Implied interest rates on short-sterling futures rose before data this week that analysts said will show the U.K. economy expanded at a faster pace in the third quarter. Bank of England policy maker Ben Broadbent said central-bank officials will only consider raising interest rates once the recovery is secure. The pound fell against the dollar on speculation data tomorrow will show U.S. employers added the most jobs since April. The U.K. sells 2068 gilts via banks this week.
“Gilts are likely to continue to underperform given the U.K. growth momentum,” said Peter Osler, head of interest-rate strategy at broker Marex Spectron Group Ltd. in London. “I guess you can argue that the interest-rate curve is already ahead of where the Bank of England wants it to be.”
The yield on five-year gilts rose three basis points, or 0.03 percentage point, to 1.56 percent at 4:30 p.m. London time. The 1.25 percent security due July 2018 dropped 0.12, or 1.20 pence per 1,000-pound ($1,615) face amount, to 98.595. The 10-year gilt yield climbed two basis points to 2.74 percent.
Home values climbed 2.8 percent in October after declining 1.5 percent last month, property-website operator Rightmove Plc (RMV) said. Gross domestic product advanced 0.8 percent in the third quarter, according to a Bloomberg News survey before the Office the data on Friday.
Demand for property has been boosted by a government program to help Britons buy a home with a deposit of as little as 5 percent. At the same time, the Bank of England has said it won’t consider raising its benchmark interest rate from 0.5 percent at least until unemployment falls to 7 percent from 7.7 percent currently, a level it doesn’t expect until 2016.
Gilts lost 3 percent this year through Oct. 18, according to Bloomberg World Bond Indexes. Treasuries dropped 2.1 percent and German bonds declined 1.8 percent.
Implied rates on the short-sterling futures contract maturing in March rose one basis point to 0.59 percent.

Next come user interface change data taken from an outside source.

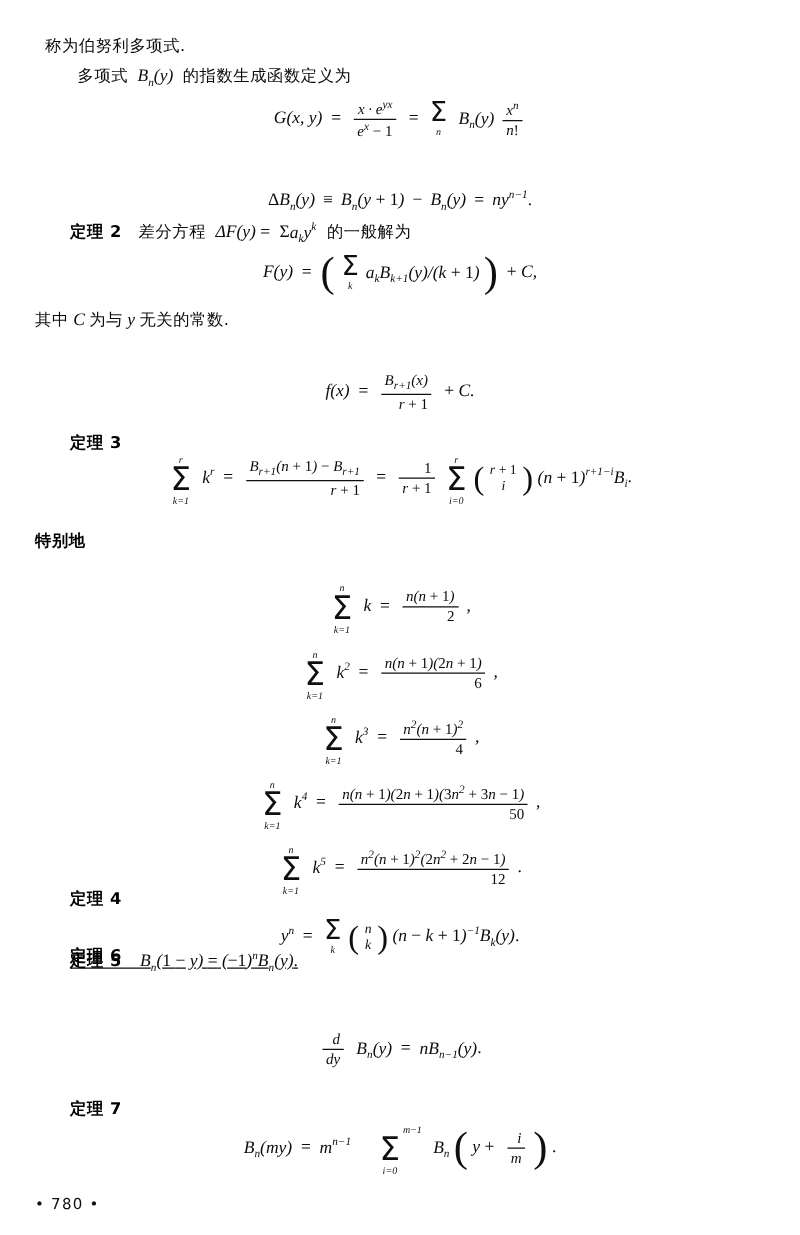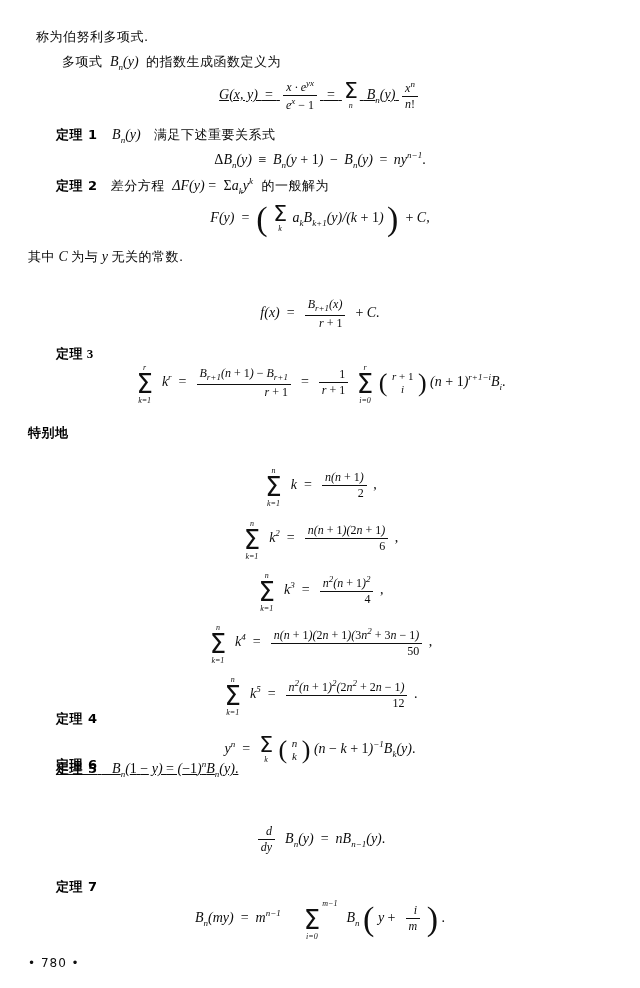"G(x, y) =" div.eqbox { text-decoration: underline -> none }
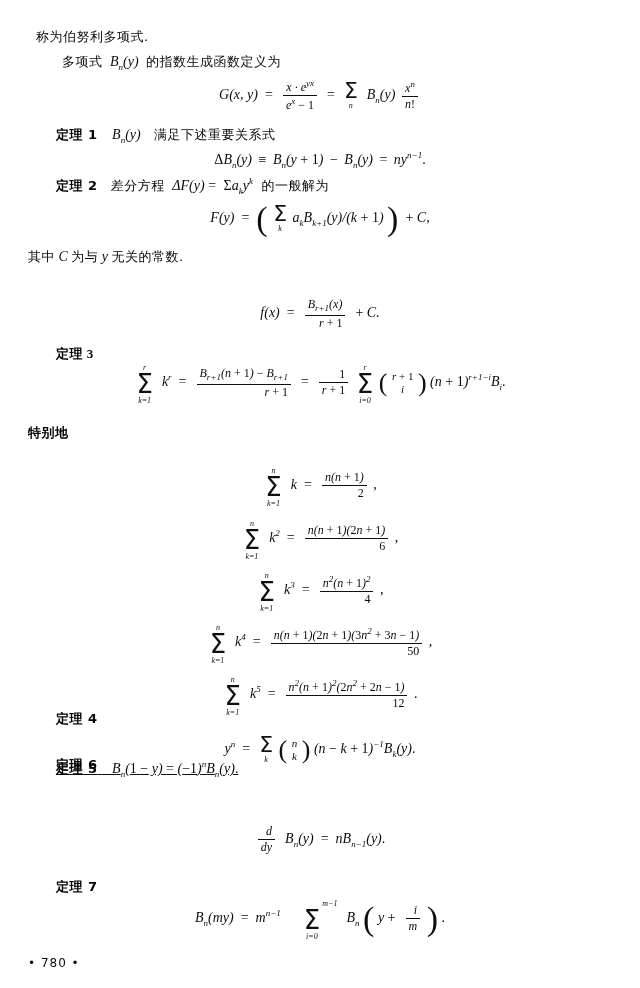"定理 1 Bn(y) 满足下述重要关系式" div.line { html: <div> <span>定理 1</span> <span>&nbsp;&nbsp;&nbsp;B<span>n</span>(y)</span> <span>&nbsp;&nbsp;满足下述重要关系式</span> </div> -> none }
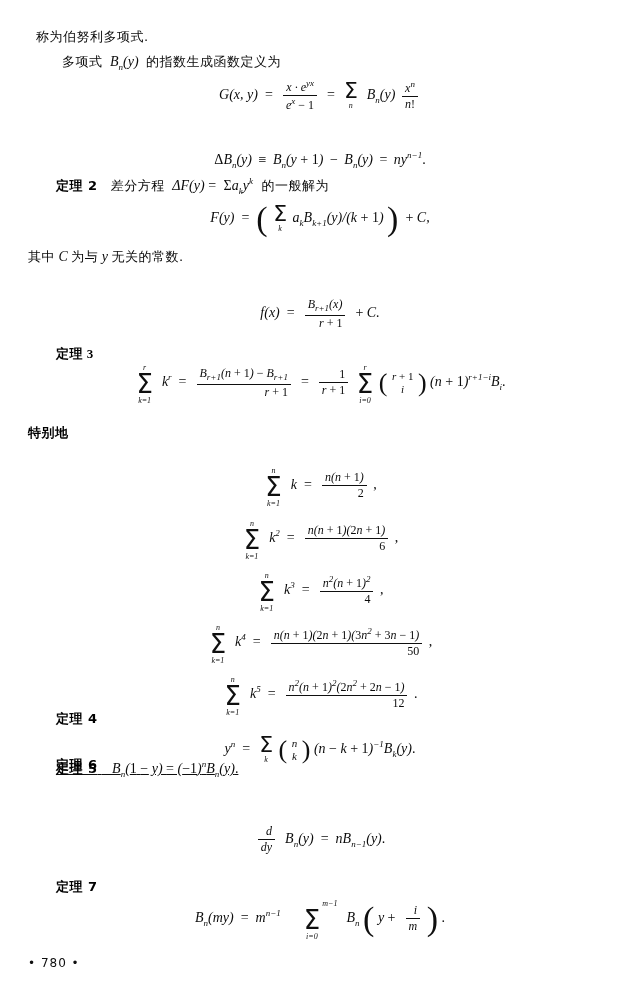"定理 3" div.line { font-family: Liberation Serif, serif -> none }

The pound dropped 0.1 percent to $1.6157 after rising to $1.6225 on Oct. 18, the highest level since Oct. 3. It was little changed at 84.65 pence per euro after strengthening to 84.51 pence.
The dollar advanced against all but one of its 16 major currencies tracked by Bloomberg. U.S. employers added 180,000 workers in September from 169,000 in August, according to the median estimate of analysts surveyed by Bloomberg News, indicating the economy was gaining momentum before the shutdown. The data will be published tomorrow.
Sterling appreciated 5.2 percent in the past six months, the best performer among 10 developed-nation currencies tracked by Bloomberg Correlation-Weighted Indexes. The euro strengthened 3.8 percent, while the dollar weakened 1.5 percent.